Nos estados e municípios, é fundamental criar comitês de proteção para a infância em contextos de emergência, adaptar escolas e unidades de saúde às novas realidades climáticas e desenvolver sistemas de alerta precoce que levem em conta o grau de vulnerabilidade infantil em diferentes territórios. A atuação da sociedade civil, por sua vez, deve incluir a capacitação contínua de profissionais que lidam com crianças, o fortalecimento de redes comunitárias de apoio e a mobilização de recursos específicos para resposta humanitária com foco na infância.

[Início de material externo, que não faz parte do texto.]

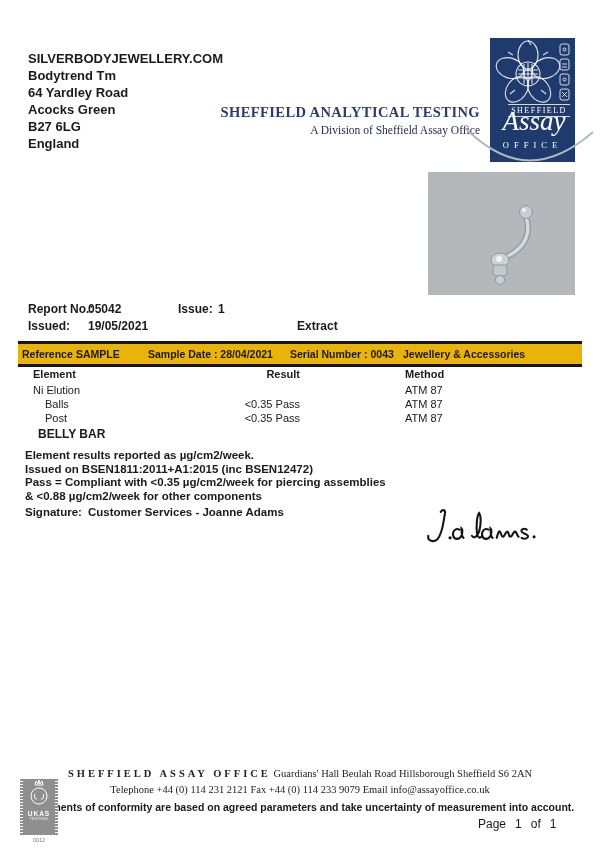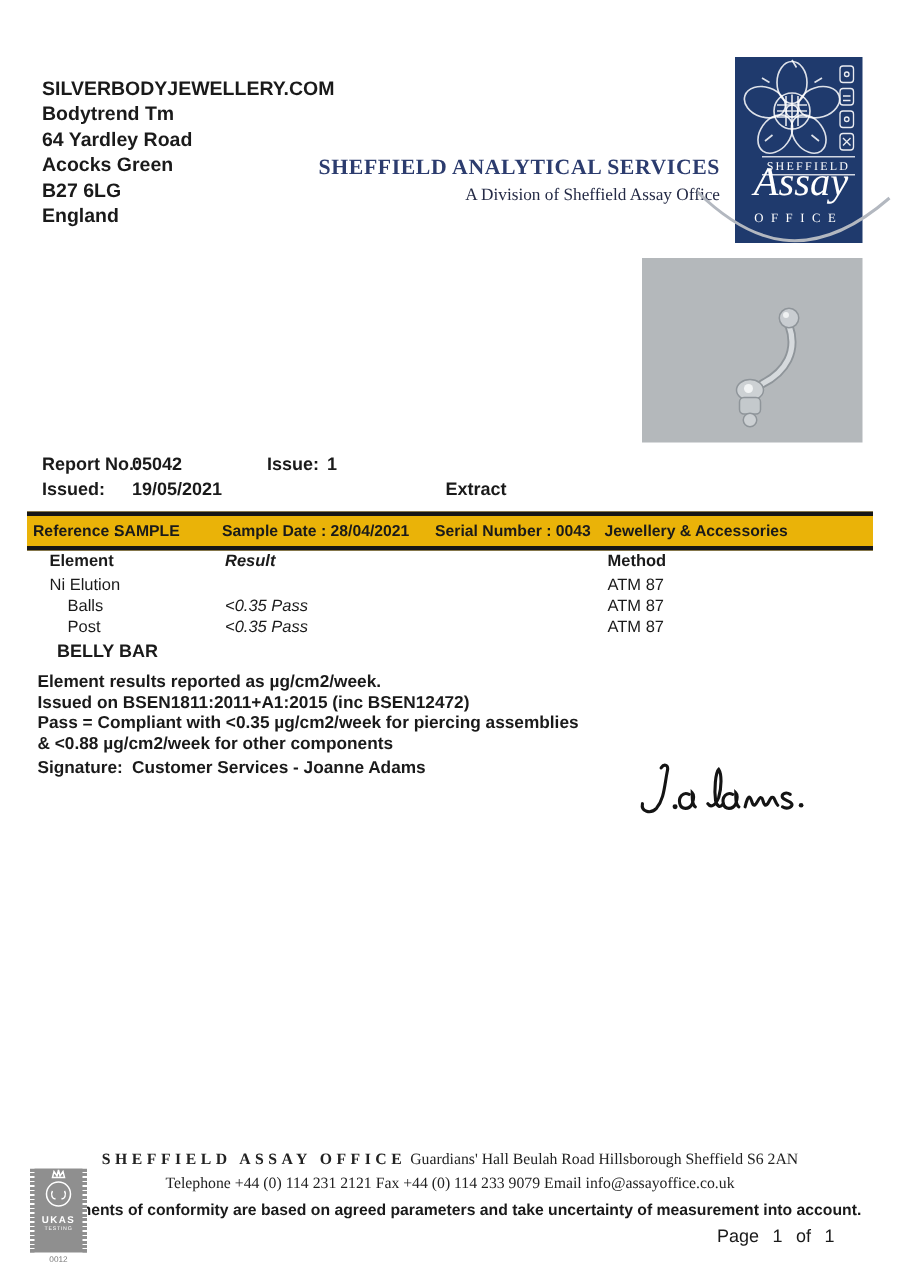"SHEFFIELD ANALYTICAL SERVICES" div.org-name { text: SERVICES -> TESTING }
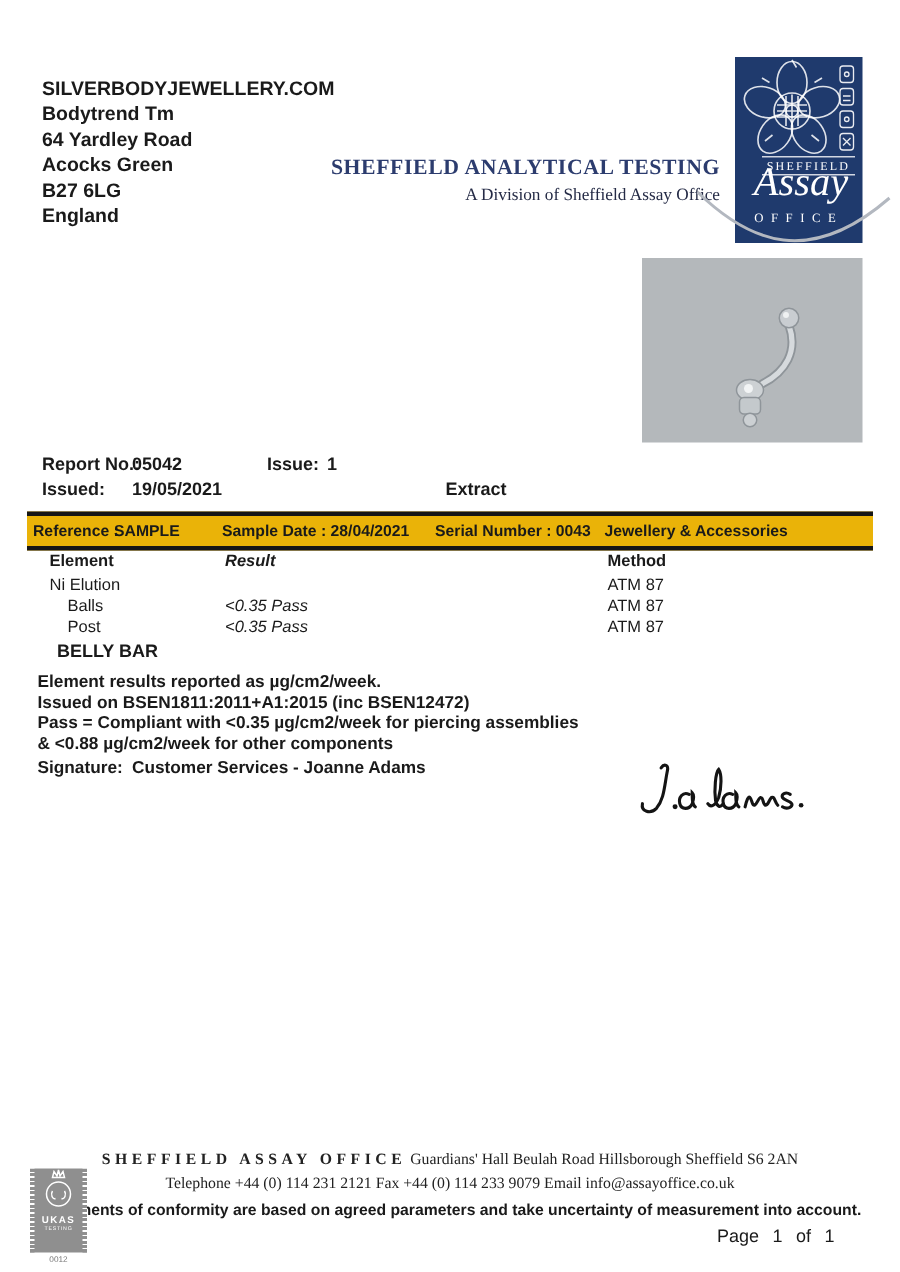"Result" .col-result { font-style: italic -> none; text-align: left -> right }
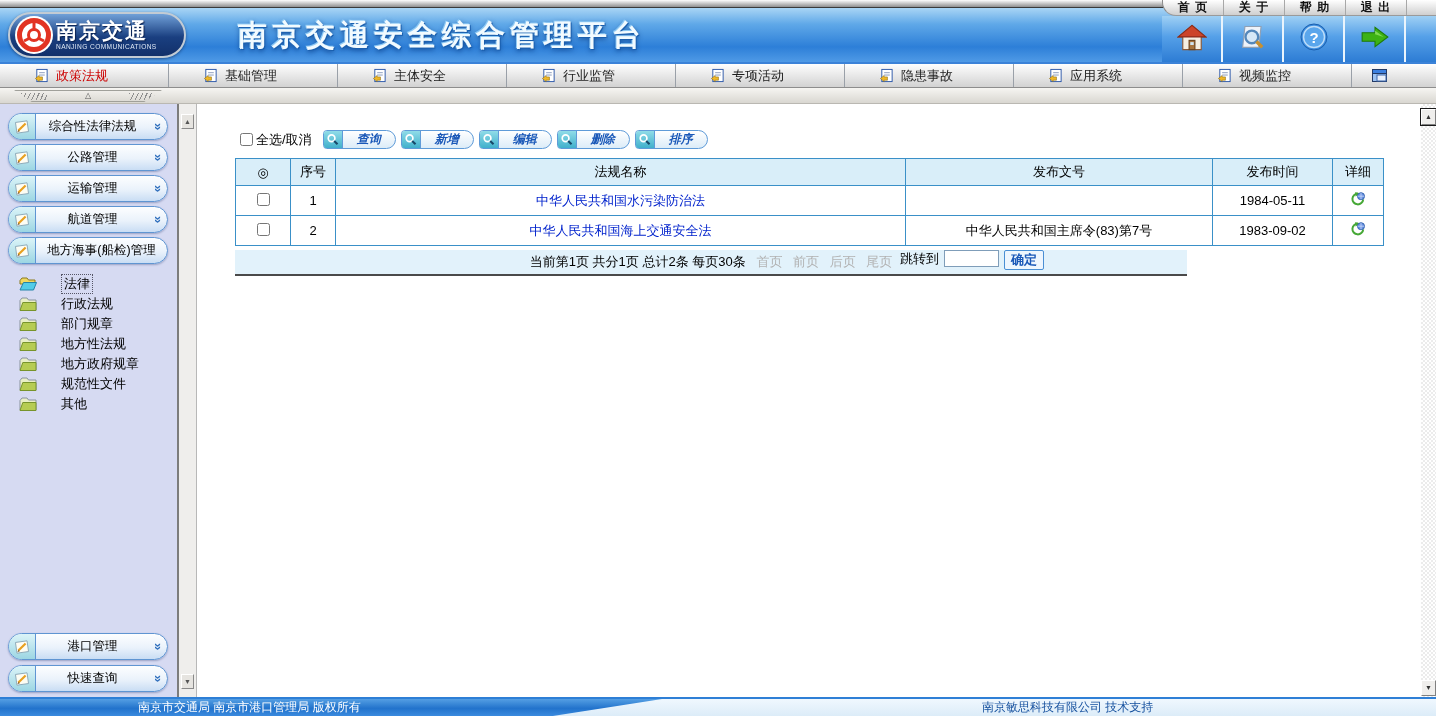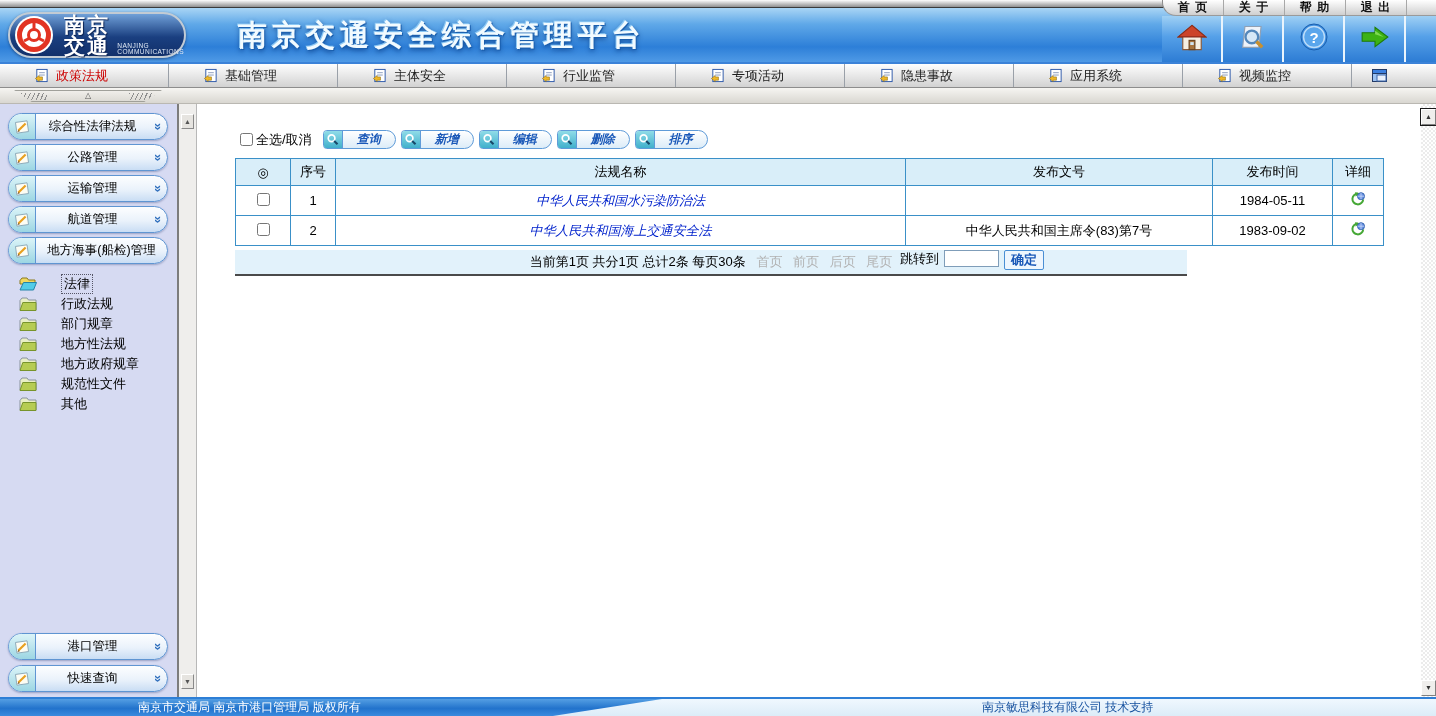"南京交通" .logo-txt { align-items: flex-end -> none; flex-direction: row -> column; margin-left: 10px -> 2px }
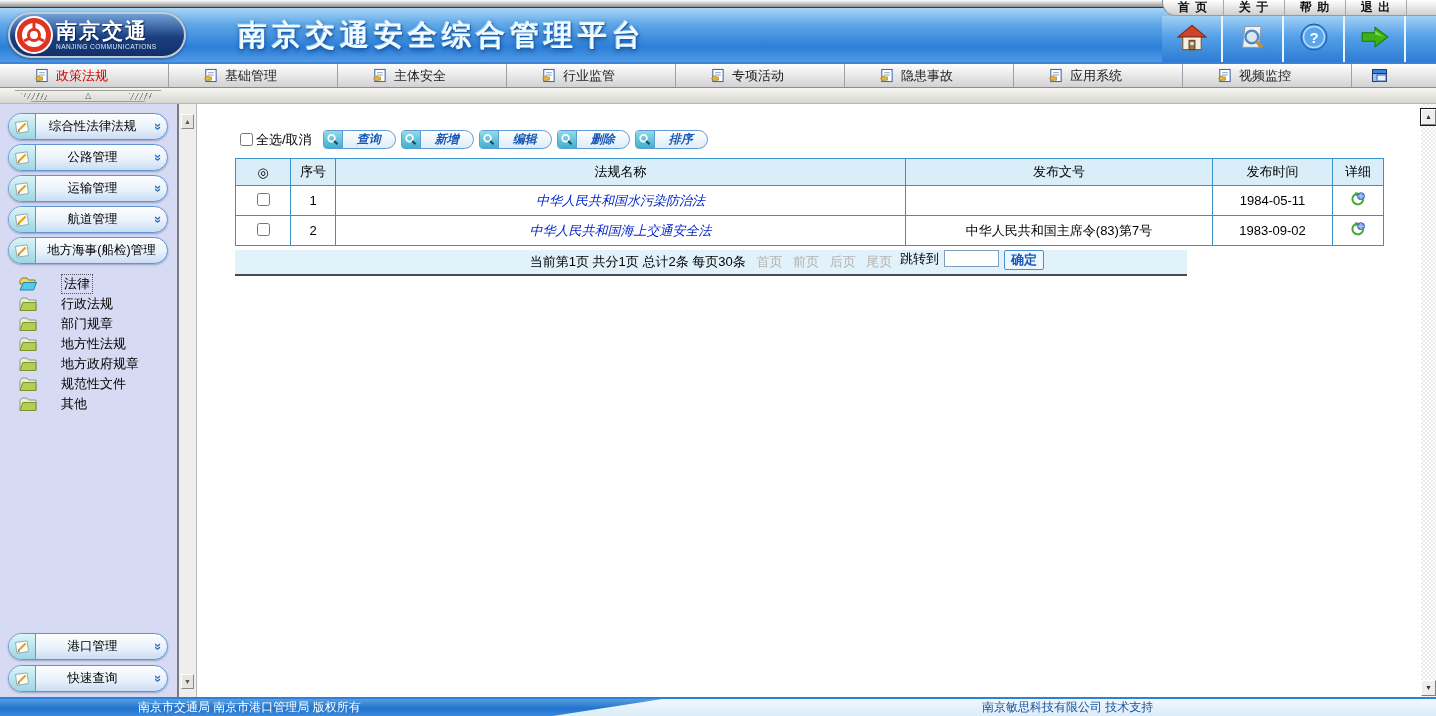"中华人民共和国水污染防治法" .grid a { font-style: italic -> none }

Mais do que reagir às crises, precisamos investir em prevenção. Isso inclui educação ambiental e climática nas escolas, com conteúdos adequados a cada faixa etária, infraestrutura pública resiliente a eventos extremos e, acima de tudo, a participação ativa de crianças e adolescentes nos debates sobre políticas públicas. Reconhecê-los como sujeitos de direitos é um passo essencial para qualquer sociedade que deseje um futuro sustentável.
As mudanças climáticas representam hoje a maior ameaça aos direitos das crianças no século XXI. E proteger a infância é proteger o futuro do Brasil. O tempo para agir é agora. Cada dia de inércia significa mais crianças expostas a riscos, mais famílias devastadas e mais direitos fundamentais violados. A construção de um país resiliente, justo e seguro começa com o compromisso de não deixar nossas crianças para trás.